В марте 1936 года Гитлер произвел впечатление на немцев, проигнорировав собственных военных советников, когда снова ввел немецкую армию в Рейнскую зону. Это была богатая промышленная область Германии на границе с Францией, Бельгией, Нидерландами и Люксембургом. Версальский договор предписывал, что это должна быть демилитаризованная зона. Германия еще не успела перевооружиться, но мощные Франция и Англия, хорошо вооруженные Чехословакия, Польша и сильный Советский Союз непостижимым образом позволили Гитлеру ввести войска в Рейнскую зону без серьезных возражений. Исконные враги Германии своим бездействием способствовали Гитлеру. Успех сделал его настоящим национальным героем.

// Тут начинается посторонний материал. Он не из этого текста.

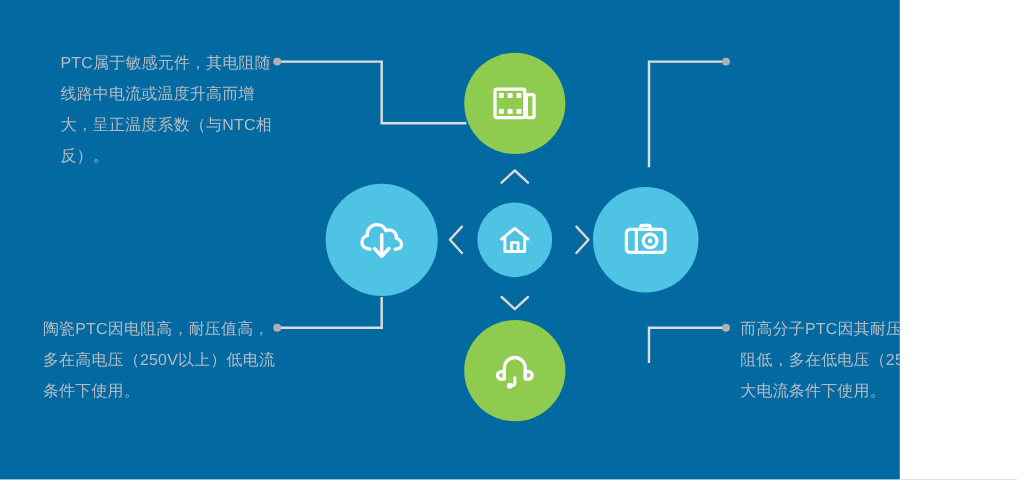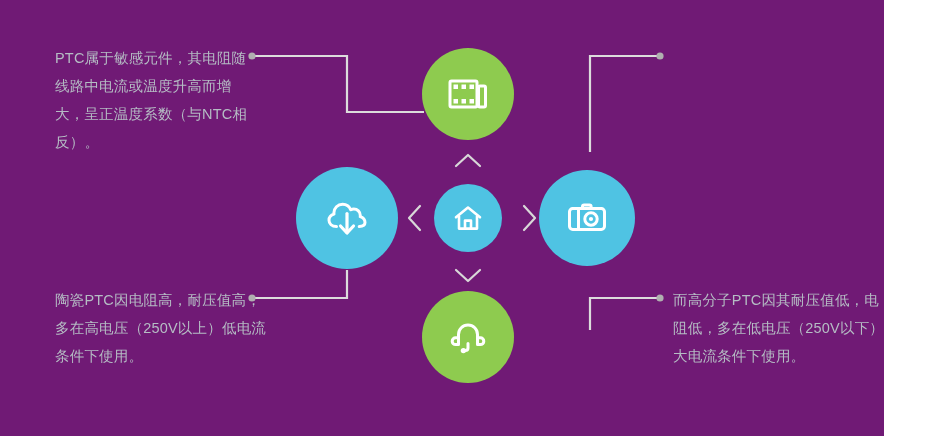--- a/index.html
+++ b/index.html
@@ -77,7 +77,7 @@
 </head>
 <body>
 
-<div id="stage" style="width: 884px; height: 436px; background: #701a75;">
+<div id="stage" style="width: 818px; height: 436px; background: #0369a1;">
 
   <svg id="connectors" viewBox="0 0 930 436" width="930" height="436">
     <g fill="none" stroke="#dcdcdc" stroke-width="2.2" stroke-linecap="butt">

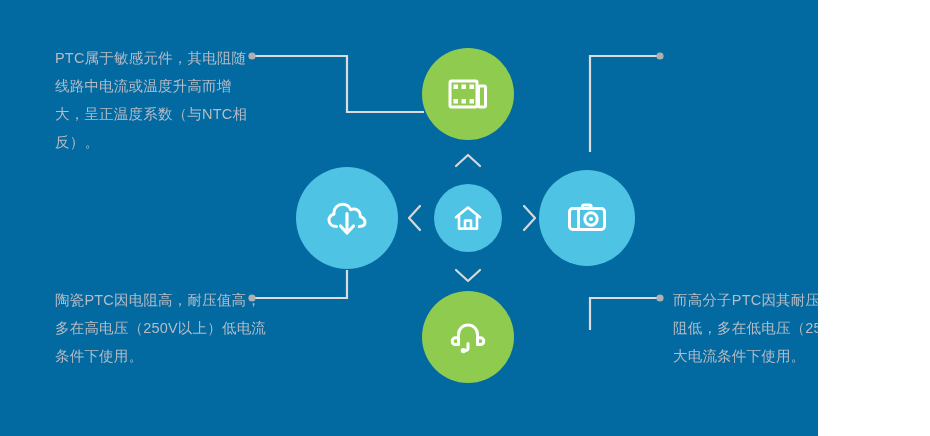--- a/index.html
+++ b/index.html
@@ -71,7 +71,7 @@
   }
   .callout-tl { left: 55px;  top: 44px;  width: 205px; }
   .callout-tr { left: 673px; top: 58px;  width: 205px; }
-  .callout-bl { left: 55px;  top: 286px; width: 215px; }
+  .callout-bl { left: 39px;  top: 286px; width: 215px; }
   .callout-br { left: 673px; top: 286px; width: 212px; }
 </style>
 </head>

Позволив Германии нарушить договор, навязанный ей победителями в Первой мировой войне, они дали немцам возможность вернуть себе достоинство. Людям показалось, будто Зигфрид, герой немецких легенд, восстал из могилы! Многие немцы начали петь песни о Рейне, Лорелее и Нибелунгах. Флаги взвились над Германией. Мои родные, хотя и стали изгоями благодаря нацистам, все еще чувствовали себя немцами, и мы радовались вместе с остальными гарделегенцами. Да, мы по-прежнему считали себя немцами!
Когда немецкое государство полностью оказалось во власти Гитлера, он водворился не только на Рейне, но и в душах немцев. Мы должны были тогда понять, что уже не осталось никого, кто устранил бы Гитлера. Ни в его легионах фанатичных коричнево– и чернорубашечников, ни в армии, чьи страхи по поводу ремилитаризации Рейна были проигнорированы, но которая теперь перевооружалась, ни среди шестидесяти миллионов немцев, которые пассивно наблюдали. В 1936 году мы еще не поставили знак равенства между Германией и нацизмом или между нацизмом и истреблением. А с какой стати? Мы еще верили, что Гитлер успокоится, станет умереннее. Разве он не обещал, что каждый новый созданный им перелом будет последним? Антисемитизм, которого требовали от немцев вплоть до того момента, не требовал еще от обычных граждан совершения возмутительных поступков, а только поддержки новых законов. Если даже большинство евреев еще не так сильно встревожились, чтобы уехать из страны, с какой стати было беспокоиться большинству немцев?
Подвергнутые остракизму и униженные, но еще не смертельно раненные нацизмом, многие немецкие евреи стали открывать для себя свою религию. То ли причиной этого была необходимость искупления, то ли вынужденная национальная идентификация, то ли чувство вины, не могу сказать. Но вдруг оказалось, что я вместе с родителями принимаю иудаизм. Мне он не показался привлекательным. После моей бармицвы в 1936 году, на которую согласился без энтузиазма, я отказался иметь что-либо общее с религией. Я знал, что не отход от религиозных предписаний немецких евреев был причиной нацизма и что возвращение к древнееврейским ритуалам не приведет к гибели Гитлера. Я отказался соблюдать иудейские ритуалы только потому, что Гитлер преследовал евреев и унижал их религию. Для меня это не значило «показать ему», это значило поддаться.
После триумфа пропаганды во время берлинской Олимпиады 1936 года, который Гитлер не хотел испортить сценами и рассказами об антисемитских ужасах, нацистский маховик завертелся быстрее. Когда пациенты лишились выплат по страховке за лечение у еврейского врача, мой отец потерял большую часть дохода.
Моя мать, как всегда находчивая, превратила несколько комнат нашего большого дома в пансионат для выздоравливающих берлинских евреев, а еще одну комнату переоборудовала в родильную палату, так как знала несколько евреек-повитух. Это давало некоторый доход.